TASK INSTRUCTIONS –
Could you set down the lines from the first line of the entries below through the line with "position:absolute; top:2px; right:6px;", exactly and with no pictures?

(Web page revision data)
-- Opening Marker --
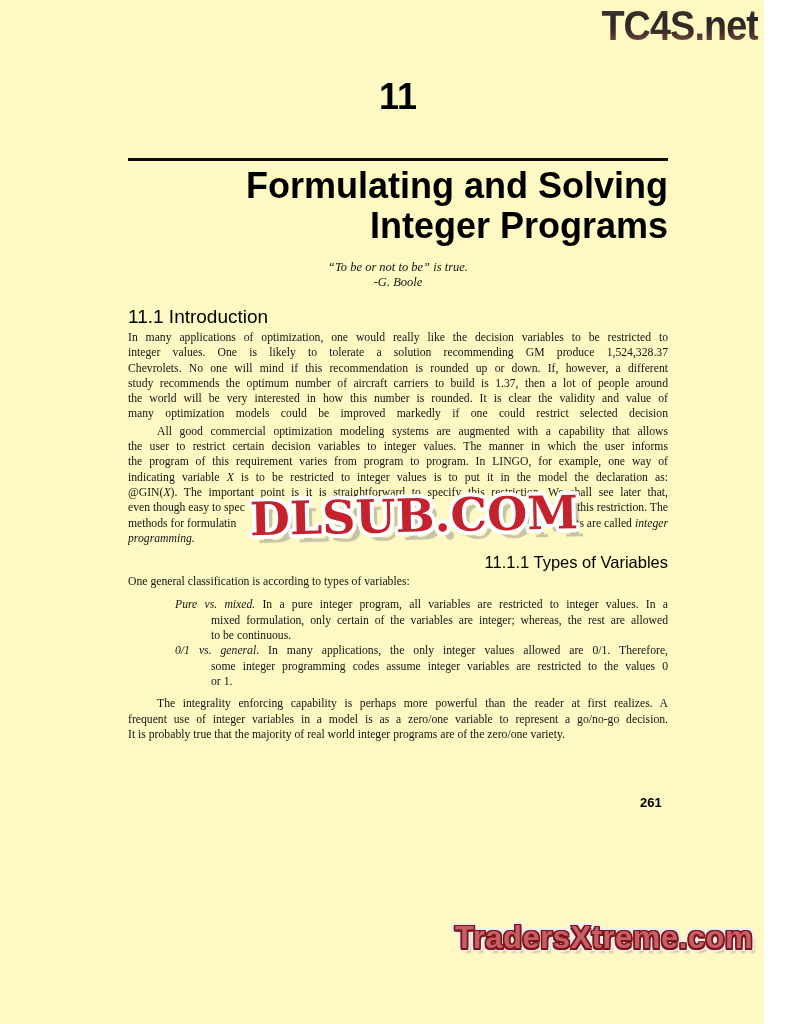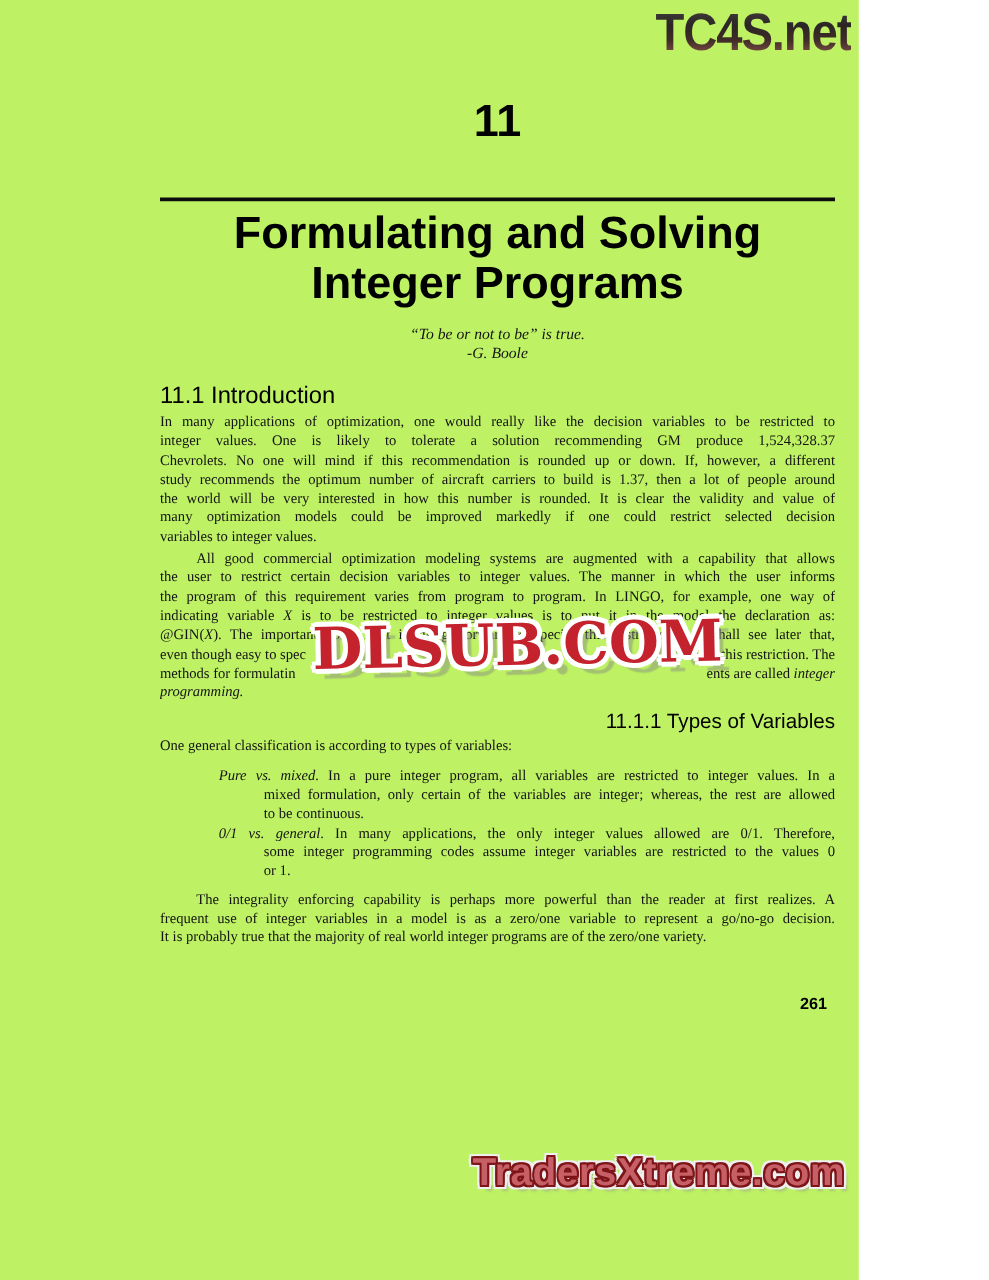--- a/index.html
+++ b/index.html
@@ -1,18 +1,18 @@
 <!DOCTYPE html>
 <html><head>
 <meta charset="utf-8">
 <style>
   * { margin:0; padding:0; box-sizing:border-box; }
   html,body { background:#ffffff; }
   .page {
-    position:relative; width:687px; height:1024px; background:#bef264;
+    position:relative; width:764px; height:1024px; background:#fef9c3;
     overflow:hidden; font-family:"Liberation Serif", serif; color:#141414;
   }
   
   .tc4s {
     position:absolute; top:2px; right:6px;
     font-family:"Liberation Sans", sans-serif; font-weight:bold;
     font-size:42px; line-height:48px; letter-spacing:-1px;
     transform:scaleX(0.9); transform-origin:top right;
     background:linear-gradient(180deg,#4a4543 0%,#2b2625 38%,#3f2b27 62%,#8a564b 92%,#96625a 100%);
     -webkit-background-clip:text; background-clip:text; color:transparent;
@@ -20,21 +20,21 @@
   .content { position:absolute; left:128px; top:12px; width:540px; padding-top:64px; }
   .chnum {
     font-family:"Liberation Sans", sans-serif; font-weight:bold;
     font-size:36px; line-height:41px; text-align:center; color:#000;
   }
   .rule { margin-top:41px; border-top:3px solid #0d0d0d; height:0; }
   .title {
     margin-top:5px; font-family:"Liberation Sans", sans-serif; font-weight:bold;
     font-size:36px; line-height:40px; text-align:center; color:#000;
   }
-  .title span { display:block; }
+  .title span { display:block;text-align:right; }
   .quote { margin-top:14px; text-align:center; font-style:italic; font-size:12.5px; line-height:15px; }
   h2.sec {
     margin-top:16px; font-family:"Liberation Sans", sans-serif; font-weight:normal;
     font-size:19px; line-height:22px; color:#000;
   }
   h3.sec {
     margin-top:7px; font-family:"Liberation Sans", sans-serif; font-weight:normal;
     font-size:16.5px; line-height:19px; color:#000;text-align:right;
   }
   .para { margin-top:2px; }
@@ -110,21 +110,20 @@
 
     <h2 class="sec">11.1 Introduction</h2>
 
     <div class="para">
       <div class="bl">In many applications of optimization, one would really like the decision variables to be restricted to</div>
       <div class="bl">integer values. One is likely to tolerate a solution recommending GM produce 1,524,328.37</div>
       <div class="bl">Chevrolets. No one will mind if this recommendation is rounded up or down. If, however, a different</div>
       <div class="bl">study recommends the optimum number of aircraft carriers to build is 1.37, then a lot of people around</div>
       <div class="bl">the world will be very interested in how this number is rounded. It is clear the validity and value of</div>
       <div class="bl">many optimization models could be improved markedly if one could restrict selected decision</div>
-      <div class="bl last">variables to integer values.</div>
     </div>
 
     <div class="para">
       <div class="bl fi">All good commercial optimization modeling systems are augmented with a capability that allows</div>
       <div class="bl">the user to restrict certain decision variables to integer values. The manner in which the user informs</div>
       <div class="bl">the program of this requirement varies from program to program. In LINGO, for example, one way of</div>
       <div class="bl">
         <span>indicating variable </span><span class="it">X</span><span> is to be restricted to integer values is to put it in the model the declaration as:</span>
       </div>
       <div class="bl">

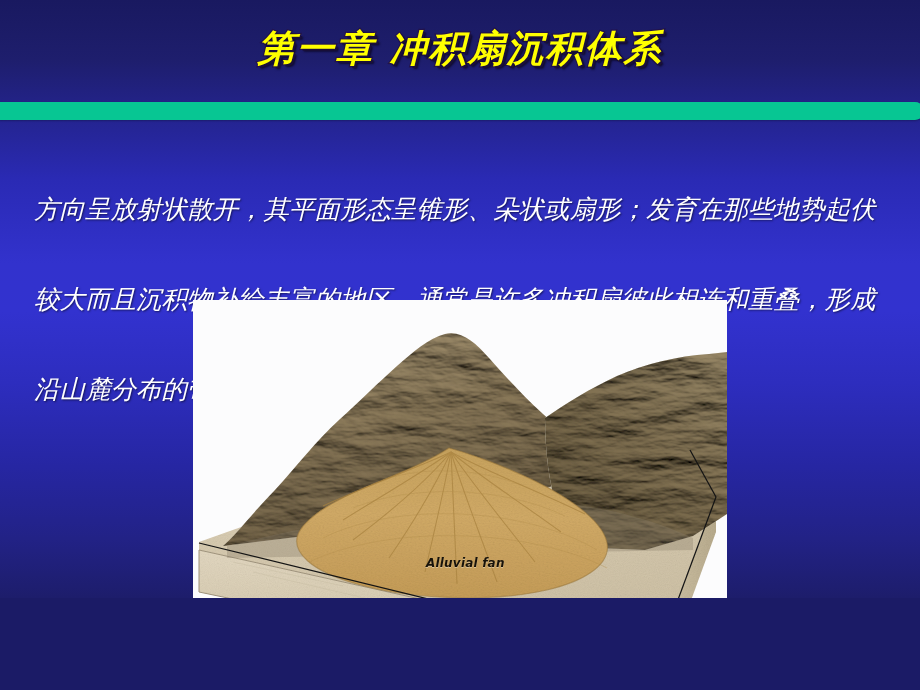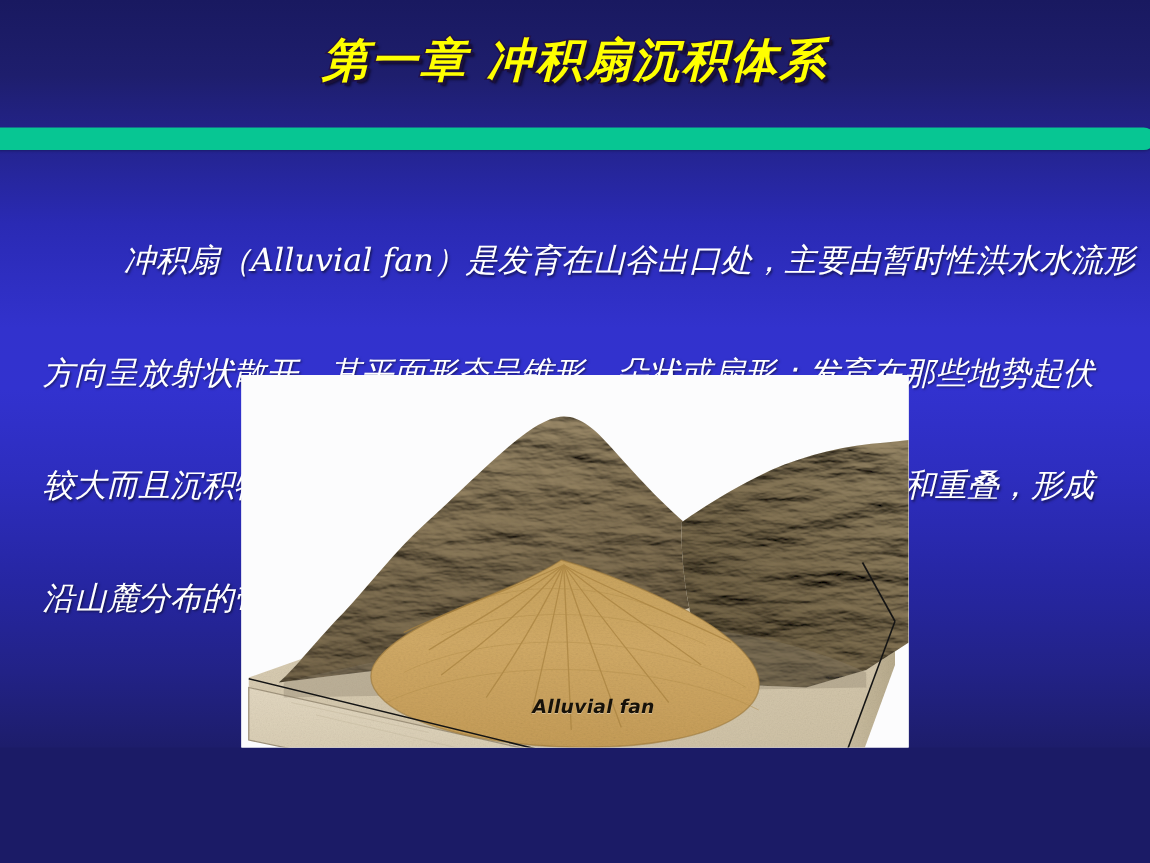--- a/index.html
+++ b/index.html
@@ -78,41 +78,40 @@
     position:absolute; left:193px; top:300px;
     width:534px; height:390px;
     background:#fcfcfd;
     overflow:hidden;
   }
   #fig-canvas { position:absolute; inset:0; width:100%; height:100%; display:block; }
   #fan-label {
     position:absolute; left:0; top:0;
     font-family:"DejaVu Sans", sans-serif;
     font-weight:bold;
-    font-size:15px;
+    font-size:12px;
     color:#171209;
     letter-spacing:.2px;
     transform:translate(233px, 256px);
     text-shadow:0 1px 0 rgba(255,255,255,.35);
     white-space:nowrap;
   }
 </style>
 </head>
 <body>
 
 <div id="slide">
 
   <div id="title-wrap">
     <span id="title">第一章  冲积扇沉积体系</span>
   </div>
 
   <div id="divider"></div>
 
   <div id="body-text">
-    <span class="ln first">        冲积扇（Alluvial fan）是发育在山谷出口处，主要由暂时性洪水水流形</span>
     <span class="ln">方向呈放射状散开，其平面形态呈锥形、朵状或扇形；发育在那些地势起伏</span>
     <span class="ln">较大而且沉积物补给丰富的地区。通常是许多冲积扇彼此相连和重叠，形成</span>
     <span class="ln">沿山麓分布的带状或裙边状的冲积扇群。</span>
   </div>
 
   <div id="figure">
     <svg id="fig-canvas" viewBox="0 0 534 390" preserveAspectRatio="none">
       <defs>
         <linearGradient id="gMtnA" x1="0" y1="0" x2="0.3" y2="1">
           <stop offset="0%" stop-color="#cdc2ab"></stop>

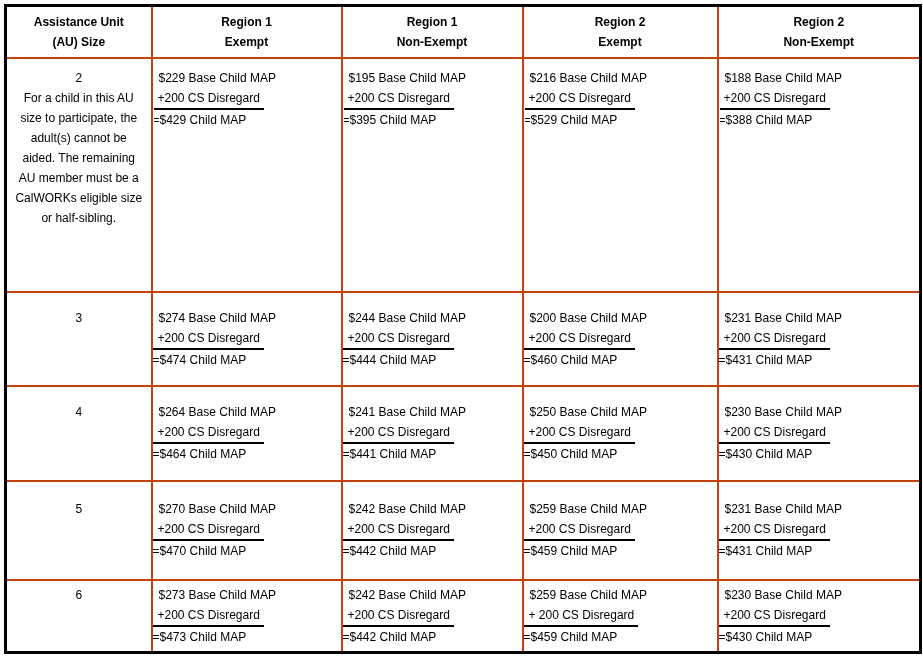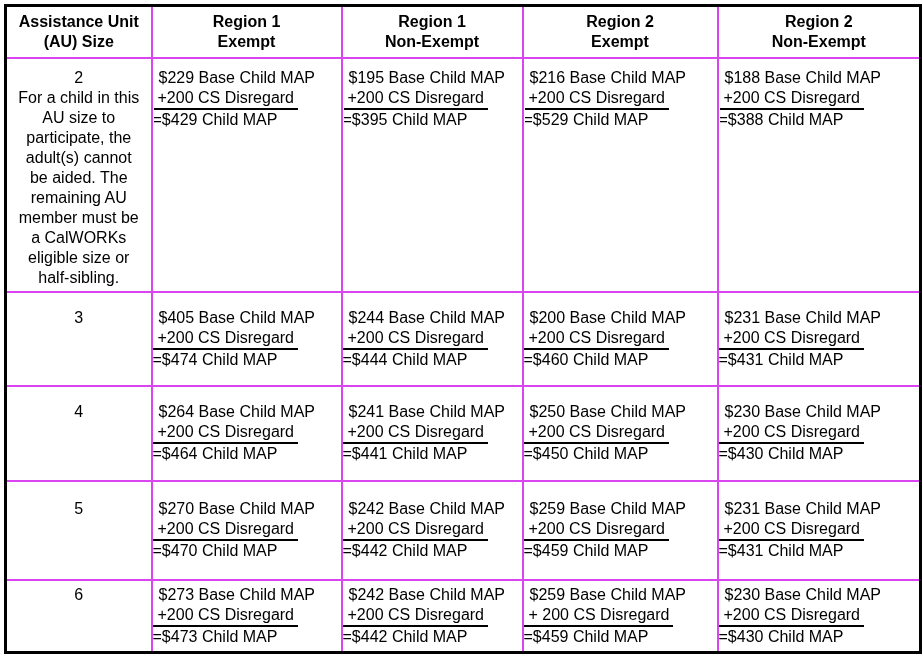--- a/index.html
+++ b/index.html
@@ -16,24 +16,24 @@
     box-sizing: border-box;
     padding: 4px;
   }
   table.au-table {
     border-collapse: collapse;
     table-layout: fixed;
     width: 915px;
     border: 3px solid #000;
   }
   table.au-table td, table.au-table th {
-    border: 2px solid #d946ef;
+    border: 2px solid #c2410c;
     box-sizing: border-box;
     padding: 0;
-    font-size: 16px;
+    font-size: 12px;
     line-height: 20px;
     overflow: hidden;
   }
   th.hdr {
     font-weight: bold;
     text-align: center;
     vertical-align: middle;
     height: 52px;
   }
   
@@ -153,21 +153,21 @@
         </div>
       </td>
     </tr>
 
     <tr class="r1">
       <td class="au-cell">
         <span class="au-num-shift">3</span>
       </td>
       <td class="map-cell">
         <div class="money">
-          <div class="base">$405 Base Child MAP</div>
+          <div class="base">$274 Base Child MAP</div>
           <div class="dis"><span>+200 CS Disregard</span></div>
           <div class="total">=$474 Child MAP</div>
         </div>
       </td>
       <td class="map-cell">
         <div class="money">
           <div class="base">$244 Base Child MAP</div>
           <div class="dis"><span>+200 CS Disregard</span></div>
           <div class="total">=$444 Child MAP</div>
         </div>

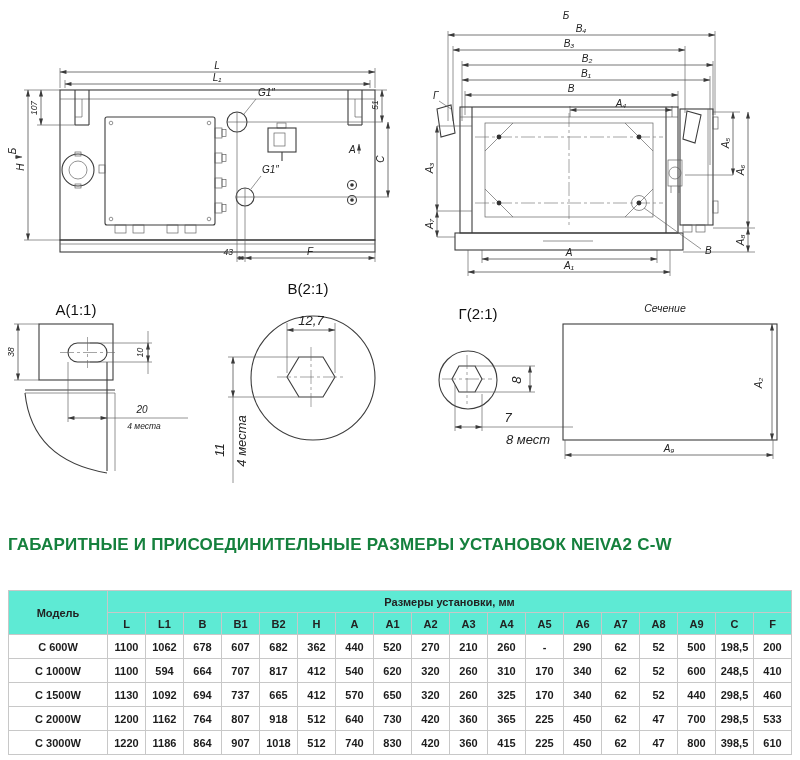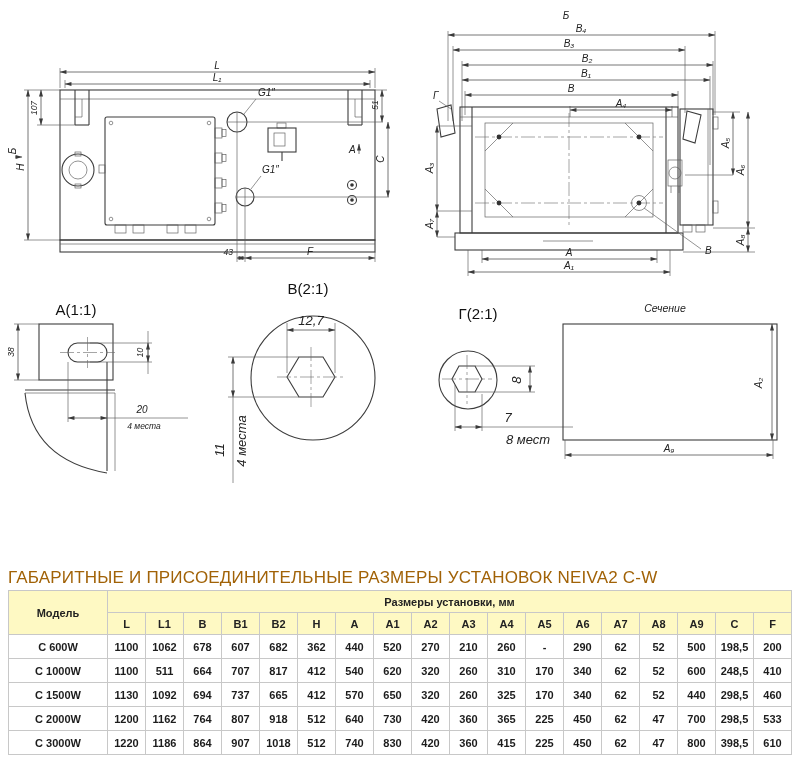--- a/index.html
+++ b/index.html
@@ -11,28 +11,28 @@
   .thin{stroke:#5a5a5a;stroke-width:0.65;fill:none;}
   .dim{stroke:#4a4a4a;stroke-width:0.75;fill:none;}
   .cl{stroke:#6a6a6a;stroke-width:0.6;fill:none;stroke-dasharray:14 3 3 3;}
   .dtxt{font:italic 10px "Liberation Sans",sans-serif;fill:#222;}
   .dtxt-s{font:italic 8.5px "Liberation Sans",sans-serif;fill:#222;}
   .dtxt-l{font:italic 13px "Liberation Sans",sans-serif;fill:#222;}
   .dettitle{font:15px "Liberation Sans",sans-serif;fill:#111;}
   .sect-title{font:italic 10.5px "Liberation Sans",sans-serif;fill:#222;}
   .dot{fill:#333;stroke:none;}
   
-  .doc-title{position:absolute;left:8px;top:566px;width:780px;
-     font-size:17px;font-weight:normal;line-height:24px;letter-spacing:.2px;color:#a16207;}
+  .doc-title{position:absolute;left:8px;top:533px;width:780px;
+     font-size:17px;font-weight:bold;line-height:24px;letter-spacing:.2px;color:#15803d;}
   
   .dim-table{position:absolute;left:8px;top:590px;width:784px;border-collapse:collapse;
      table-layout:fixed;font-size:11px;}
   .dim-table th,.dim-table td{border:1px solid #c8c8c8;text-align:center;padding:0 1px;
      overflow:hidden;white-space:nowrap;}
-  .dim-table thead th{background:#fef9c3;font-weight:bold;color:#222;height:21px;}
+  .dim-table thead th{background:#5eead4;font-weight:bold;color:#222;height:21px;}
   .dim-table thead .cols th{font-weight:bold;height:21px;}
   .dim-table tbody td{height:23px;font-weight:bold;color:#1c1c1c;background:#fff;}
   .dim-table .model-col{width:96px;}
 </style>
 </head>
 <body>
 
 <div class="page">
 
   <svg width="0" height="0">
@@ -403,21 +403,21 @@
           <td>290</td>
           <td>62</td>
           <td>52</td>
           <td>500</td>
           <td>198,5</td>
           <td>200</td>
         </tr>
         <tr>
           <td>C 1000W</td>
           <td>1100</td>
-          <td>511</td>
+          <td>594</td>
           <td>664</td>
           <td>707</td>
           <td>817</td>
           <td>412</td>
           <td>540</td>
           <td>620</td>
           <td>320</td>
           <td>260</td>
           <td>310</td>
           <td>170</td>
-- Closing Marker --
TASK RESPONSE –
--- a/index.html
+++ b/index.html
@@ -1,18 +1,18 @@
 <!DOCTYPE html>
 <html><head>
 <meta charset="utf-8">
 <style>
   * { margin:0; padding:0; box-sizing:border-box; }
   html,body { background:#ffffff; }
   .page {
-    position:relative; width:687px; height:1024px; background:#bef264;
+    position:relative; width:764px; height:1024px; background:#fef9c3;
     overflow:hidden; font-family:"Liberation Serif", serif; color:#141414;
   }
   
   .tc4s {
     position:absolute; top:2px; right:6px;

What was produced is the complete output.